Top of Input for this task
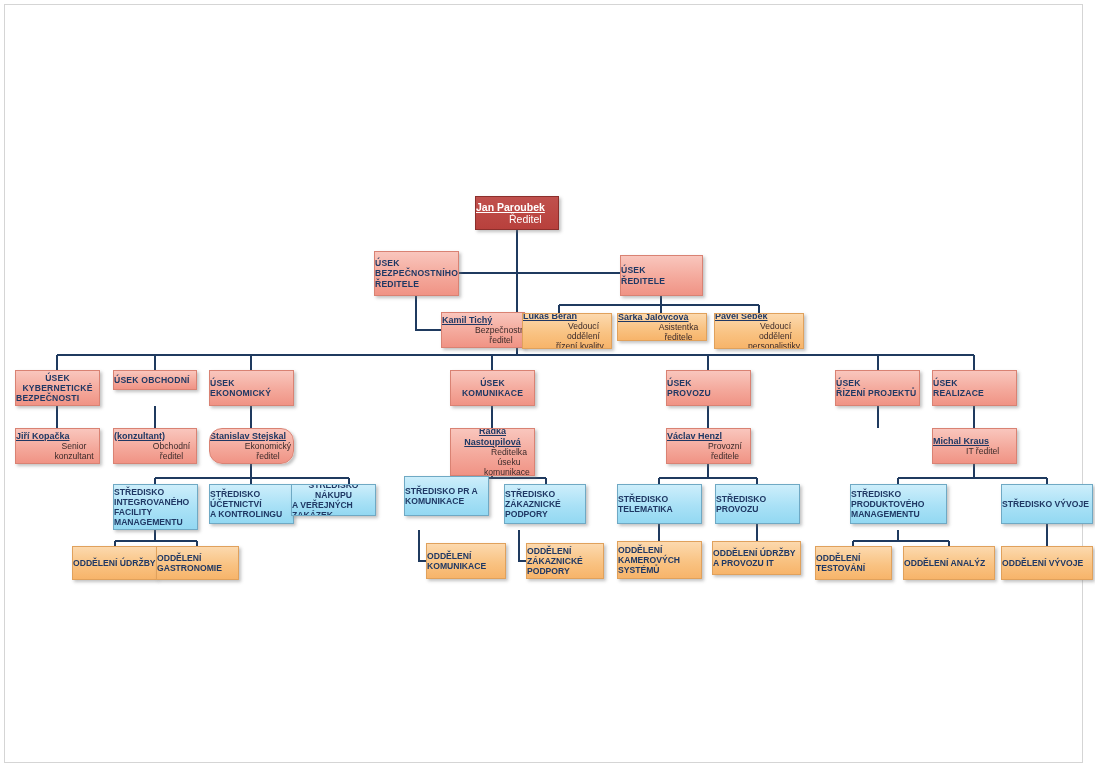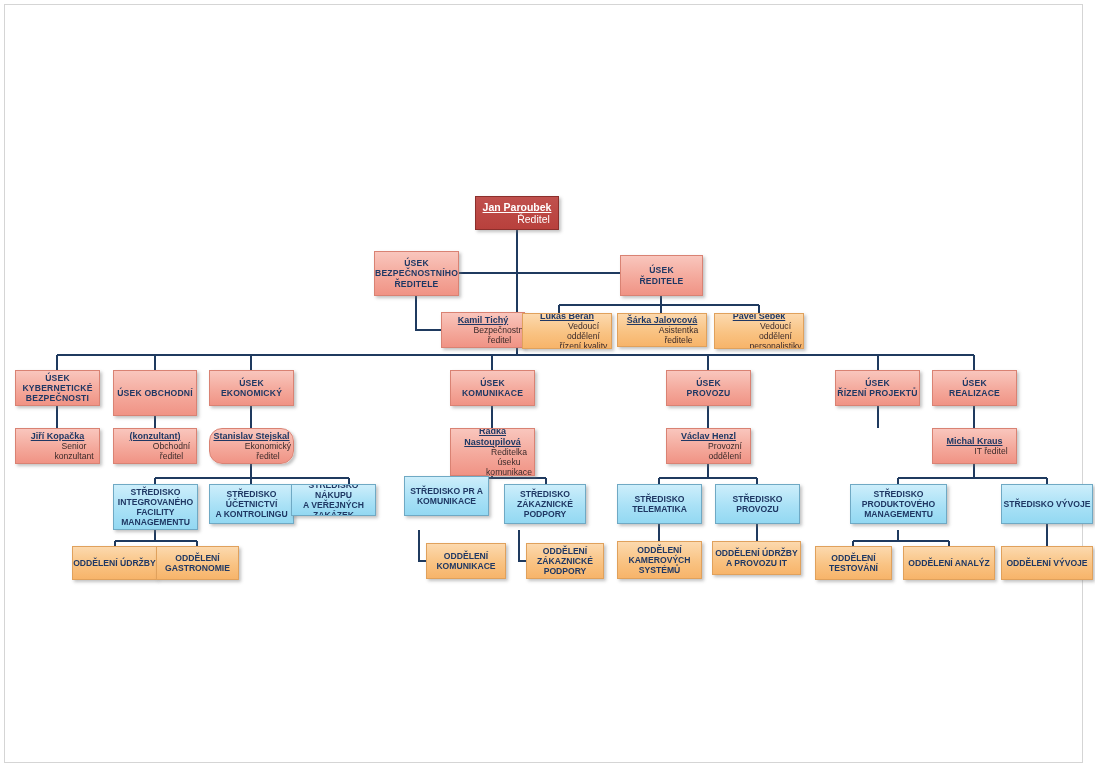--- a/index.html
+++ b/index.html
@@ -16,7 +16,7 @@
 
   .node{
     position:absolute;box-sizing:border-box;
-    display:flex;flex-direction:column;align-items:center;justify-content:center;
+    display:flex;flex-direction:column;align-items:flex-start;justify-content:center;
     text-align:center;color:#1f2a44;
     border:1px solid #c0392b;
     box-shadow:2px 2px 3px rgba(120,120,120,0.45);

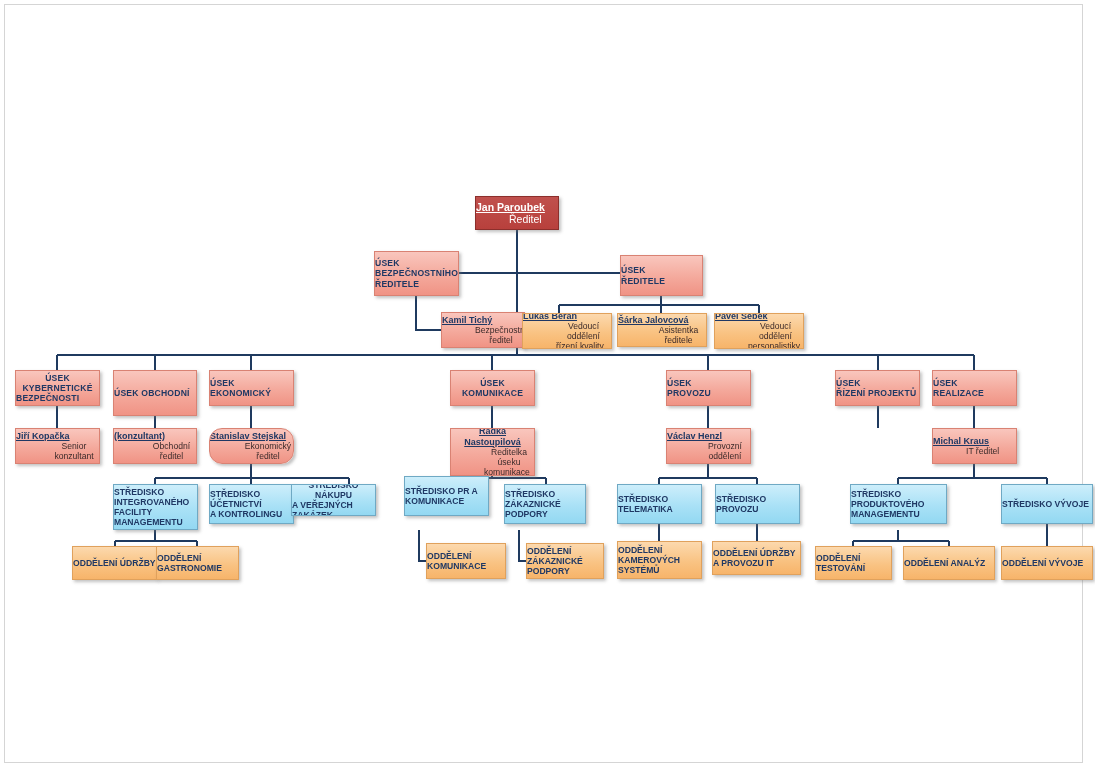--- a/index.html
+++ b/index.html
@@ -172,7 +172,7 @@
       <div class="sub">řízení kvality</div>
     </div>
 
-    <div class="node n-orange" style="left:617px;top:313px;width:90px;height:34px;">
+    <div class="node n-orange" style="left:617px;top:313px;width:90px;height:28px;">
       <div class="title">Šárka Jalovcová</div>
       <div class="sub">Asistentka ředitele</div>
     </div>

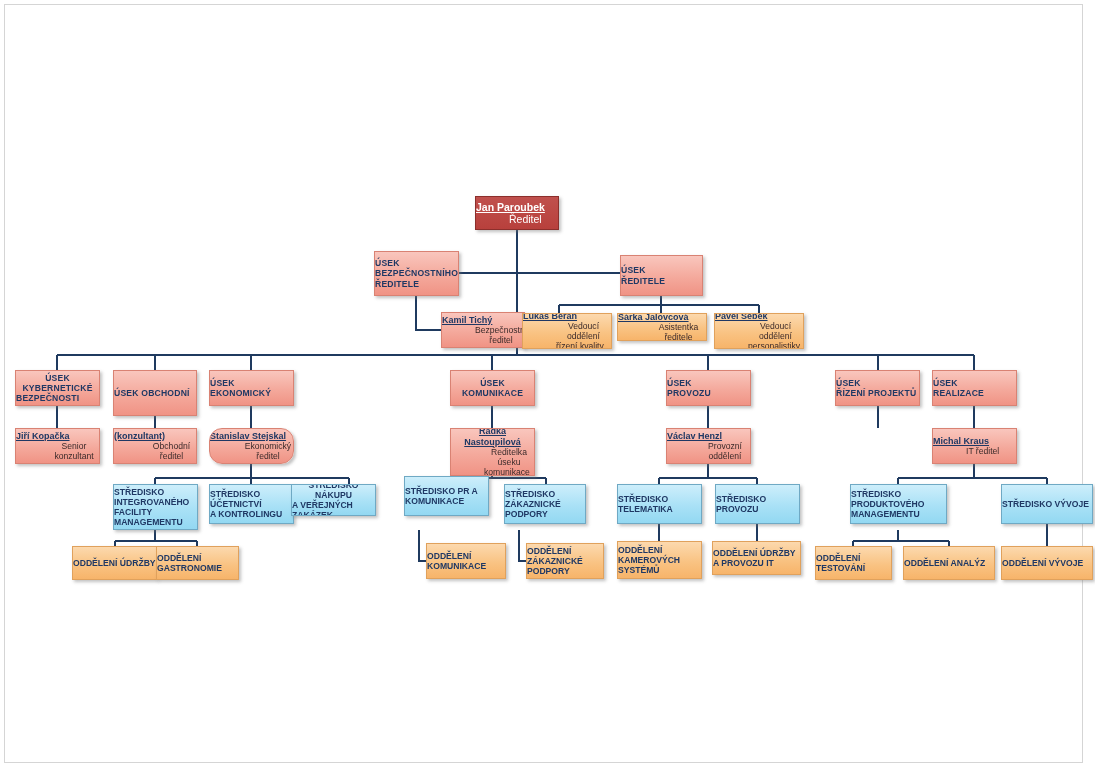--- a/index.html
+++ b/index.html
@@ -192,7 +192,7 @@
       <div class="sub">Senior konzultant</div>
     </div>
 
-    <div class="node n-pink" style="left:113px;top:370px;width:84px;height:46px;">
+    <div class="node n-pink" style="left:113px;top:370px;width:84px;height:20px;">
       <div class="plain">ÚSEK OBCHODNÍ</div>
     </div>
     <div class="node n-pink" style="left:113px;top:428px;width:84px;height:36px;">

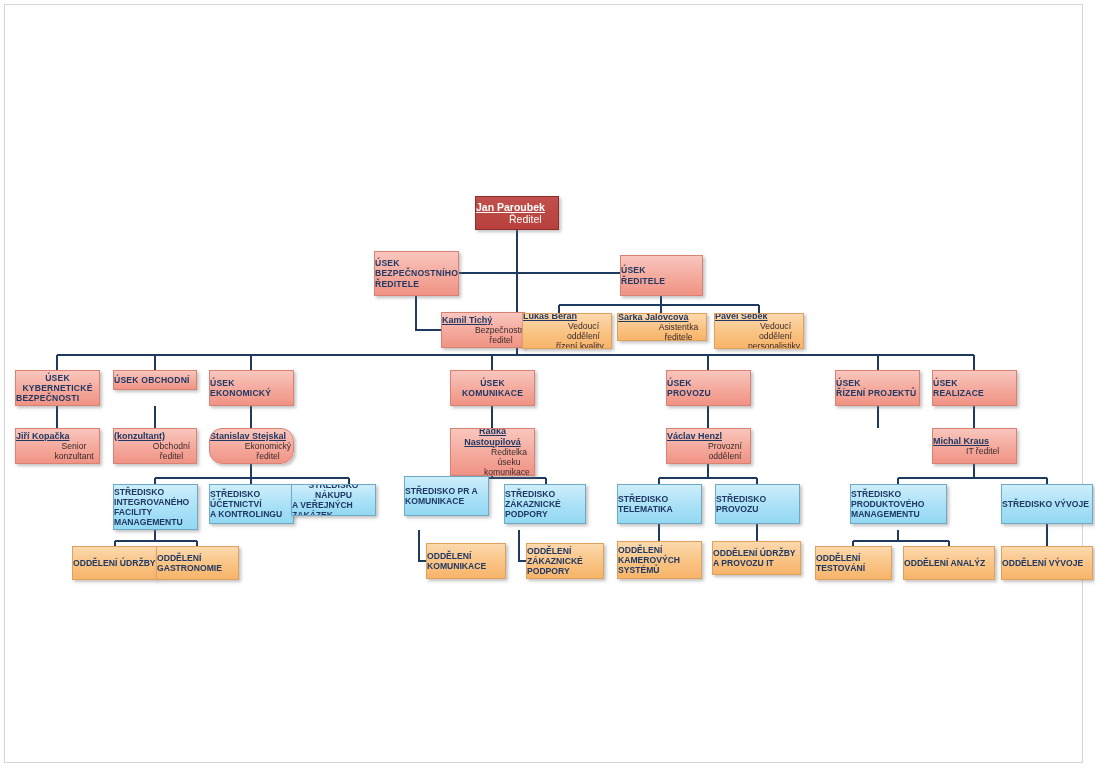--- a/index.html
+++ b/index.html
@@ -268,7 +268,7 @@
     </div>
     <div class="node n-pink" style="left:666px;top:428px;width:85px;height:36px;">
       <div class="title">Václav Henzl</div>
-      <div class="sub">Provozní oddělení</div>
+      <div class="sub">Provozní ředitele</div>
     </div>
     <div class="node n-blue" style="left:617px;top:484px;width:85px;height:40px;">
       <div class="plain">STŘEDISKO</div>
Bottom of Input for this task
Each entry must be set down word for word; no image may be carried over.

--- a/index.html
+++ b/index.html
@@ -16,7 +16,7 @@
 
   .node{
     position:absolute;box-sizing:border-box;
-    display:flex;flex-direction:column;align-items:center;justify-content:center;
+    display:flex;flex-direction:column;align-items:flex-start;justify-content:center;
     text-align:center;color:#1f2a44;
     border:1px solid #c0392b;
     box-shadow:2px 2px 3px rgba(120,120,120,0.45);

--- a/index.html
+++ b/index.html
@@ -172,7 +172,7 @@
       <div class="sub">řízení kvality</div>
     </div>
 
-    <div class="node n-orange" style="left:617px;top:313px;width:90px;height:34px;">
+    <div class="node n-orange" style="left:617px;top:313px;width:90px;height:28px;">
       <div class="title">Šárka Jalovcová</div>
       <div class="sub">Asistentka ředitele</div>
     </div>

--- a/index.html
+++ b/index.html
@@ -192,7 +192,7 @@
       <div class="sub">Senior konzultant</div>
     </div>
 
-    <div class="node n-pink" style="left:113px;top:370px;width:84px;height:46px;">
+    <div class="node n-pink" style="left:113px;top:370px;width:84px;height:20px;">
       <div class="plain">ÚSEK OBCHODNÍ</div>
     </div>
     <div class="node n-pink" style="left:113px;top:428px;width:84px;height:36px;">

--- a/index.html
+++ b/index.html
@@ -268,7 +268,7 @@
     </div>
     <div class="node n-pink" style="left:666px;top:428px;width:85px;height:36px;">
       <div class="title">Václav Henzl</div>
-      <div class="sub">Provozní oddělení</div>
+      <div class="sub">Provozní ředitele</div>
     </div>
     <div class="node n-blue" style="left:617px;top:484px;width:85px;height:40px;">
       <div class="plain">STŘEDISKO</div>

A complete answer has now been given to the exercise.